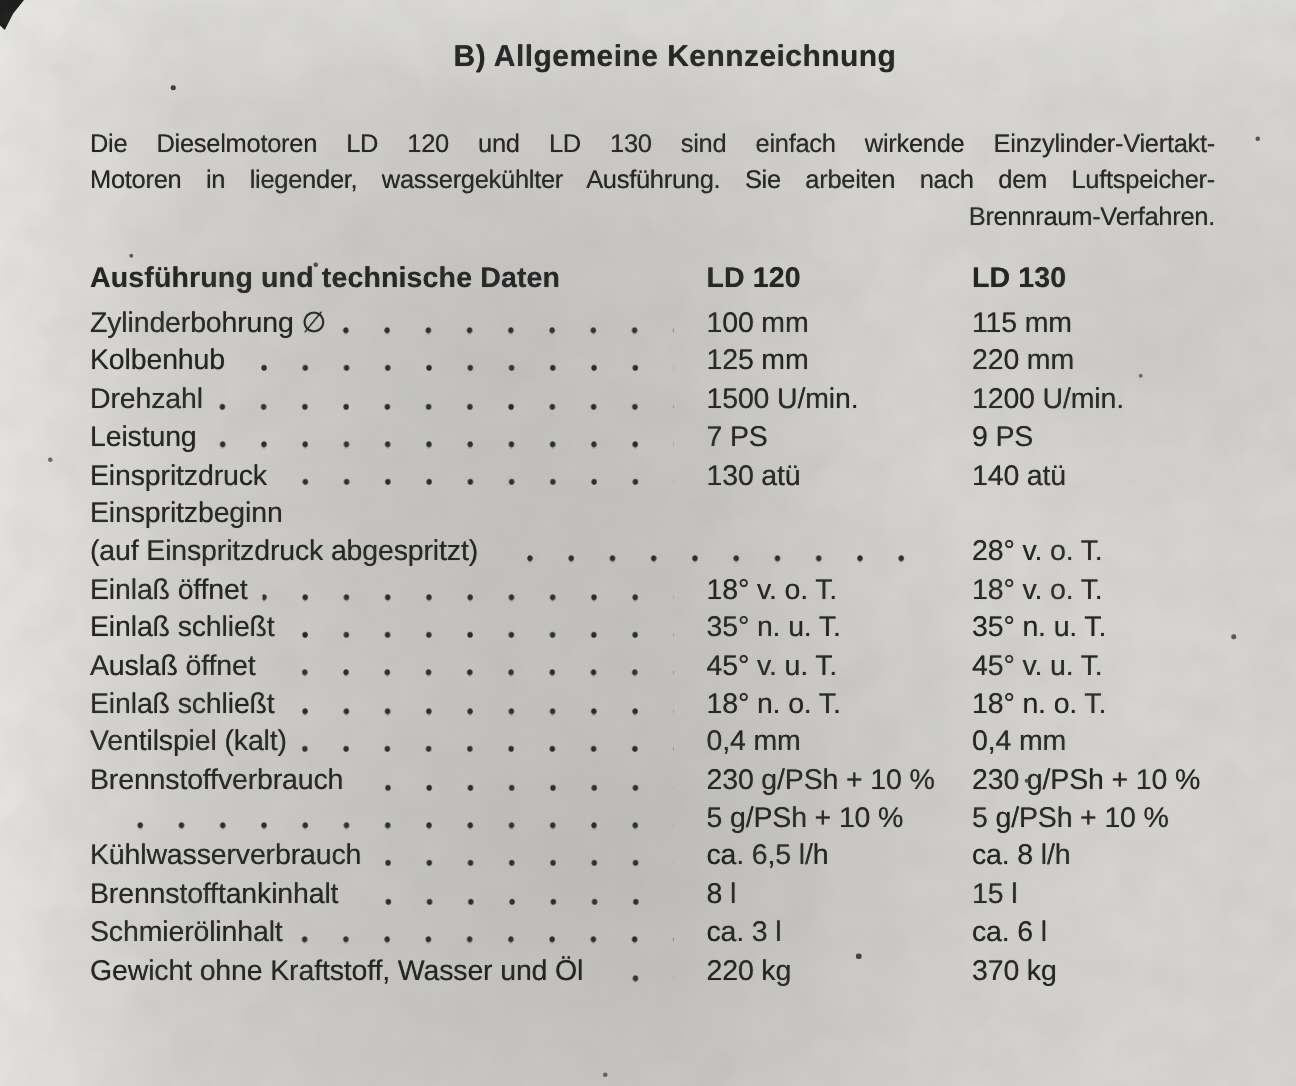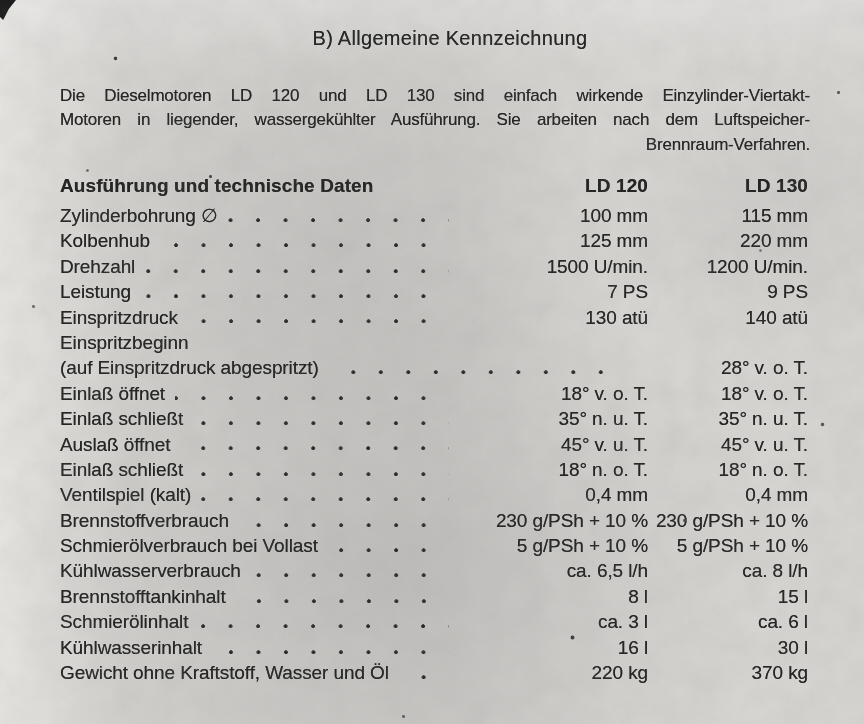"B) Allgemeine Kennzeichnung" .heading { font-weight: 400 -> 700 }
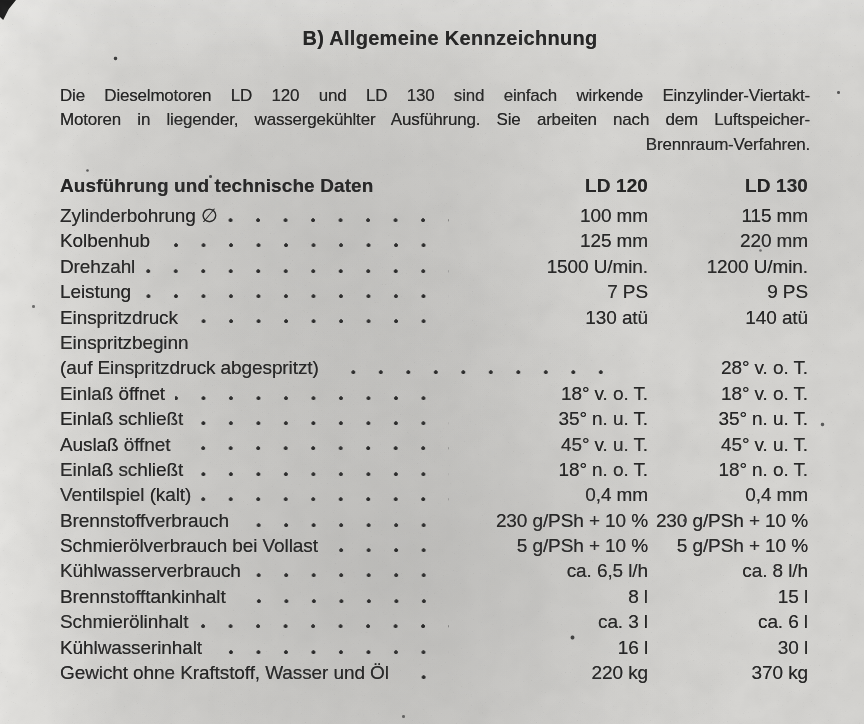"Ausführung und technische Daten" .trow { text-align: right -> none }
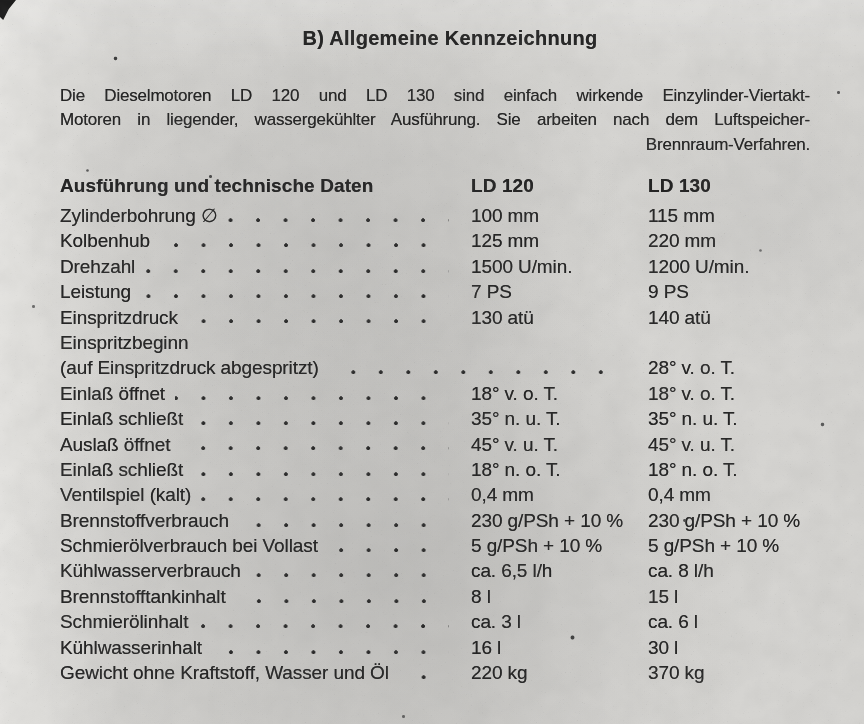"Schmierölverbrauch bei Vollast" span.lbl { html: <span>Schmierölverbrauch bei Vollast</span> -> none }
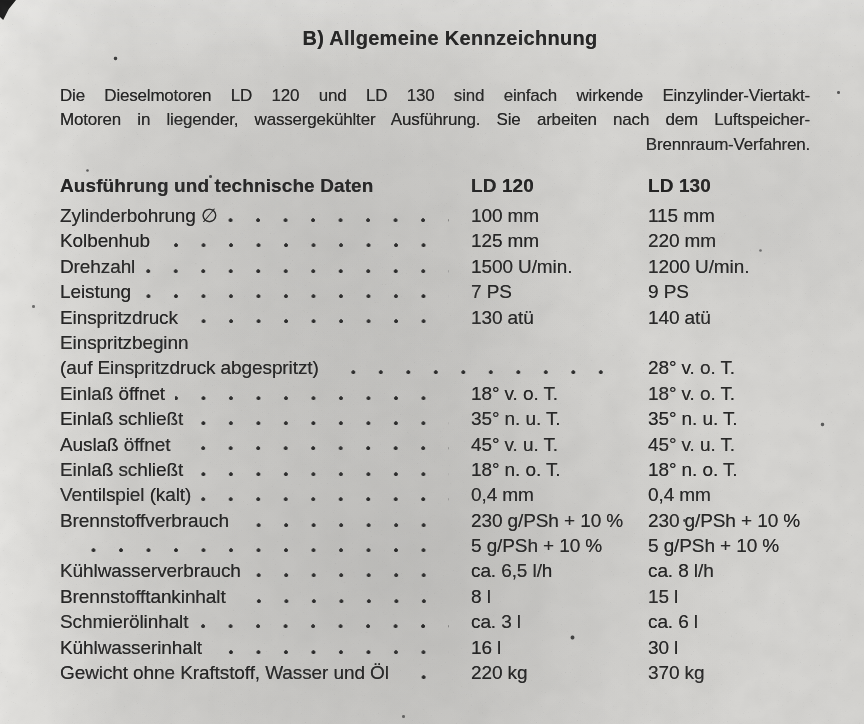"Kühlwasserinhalt" div.trow { html: <div> <span>Kühlwasserinhalt</span> <span></span> <span>16 l</span> <span>30 l</span> </div> -> none }
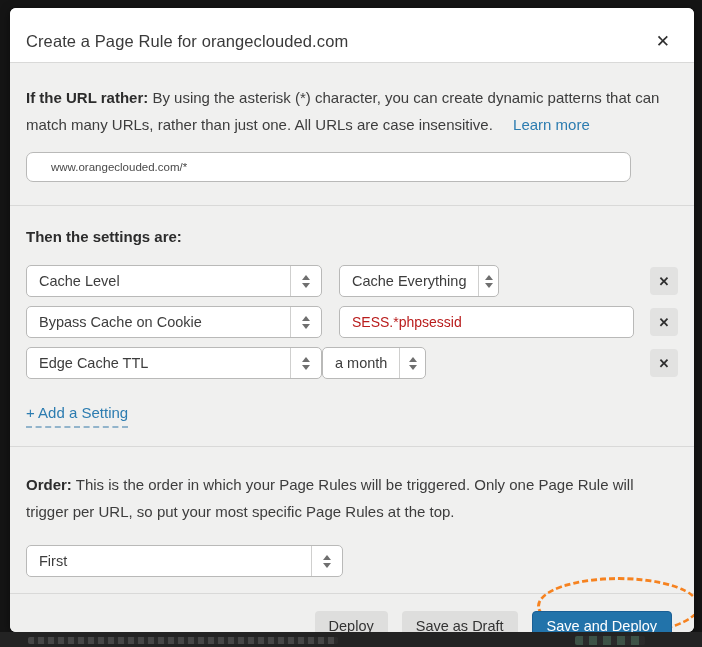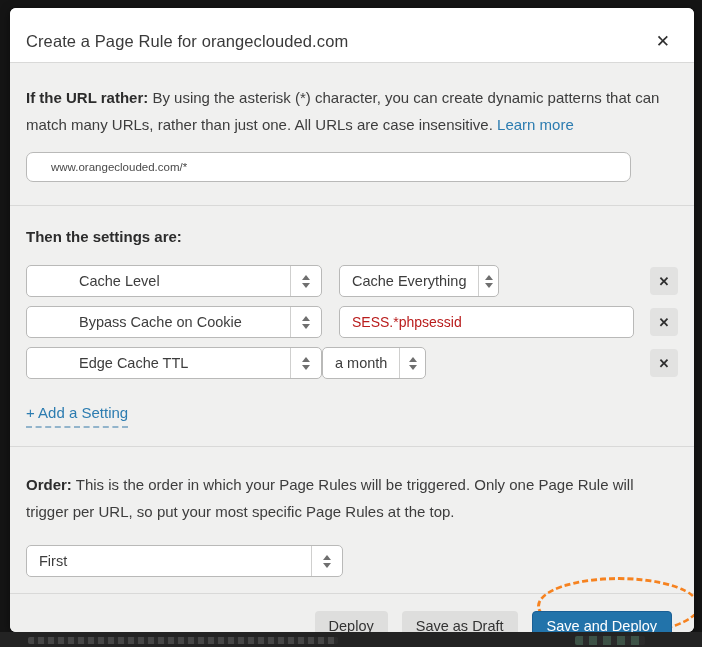"Learn more" .link { margin-left: none -> 16px }
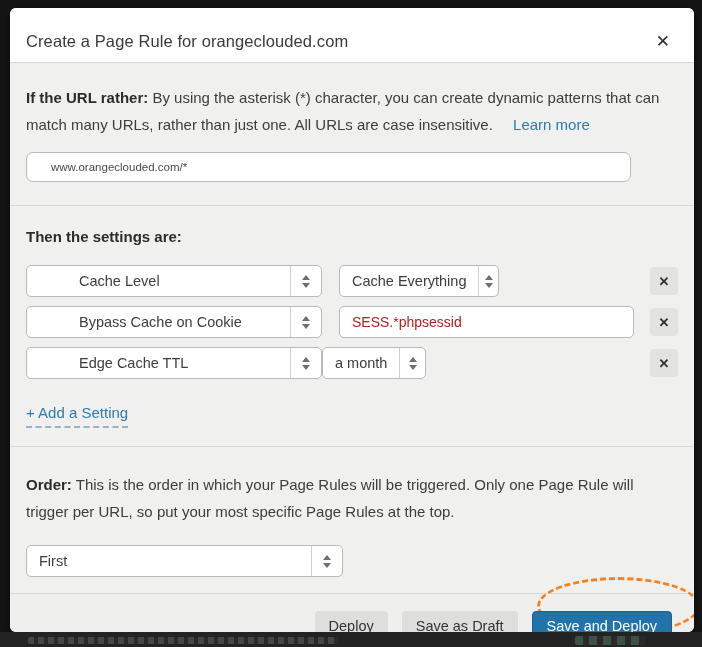"Cache Level" .w-setting { padding-left: 40px -> none }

+-------+

▸ **What to work on**
Keep the pictures out and print all the records exactly as they are.

▸ **Response to the task**
"B) Allgemeine Kennzeichnung" .heading { font-weight: 400 -> 700 }
"Ausführung und technische Daten" .trow { text-align: right -> none }
"Schmierölverbrauch bei Vollast" span.lbl { html: <span>Schmierölverbrauch bei Vollast</span> -> none }
"Kühlwasserinhalt" div.trow { html: <div> <span>Kühlwasserinhalt</span> <span></span> <span>16 l</span> <span>30 l</span> </div> -> none }
"Learn more" .link { margin-left: none -> 16px }
"Cache Level" .w-setting { padding-left: 40px -> none }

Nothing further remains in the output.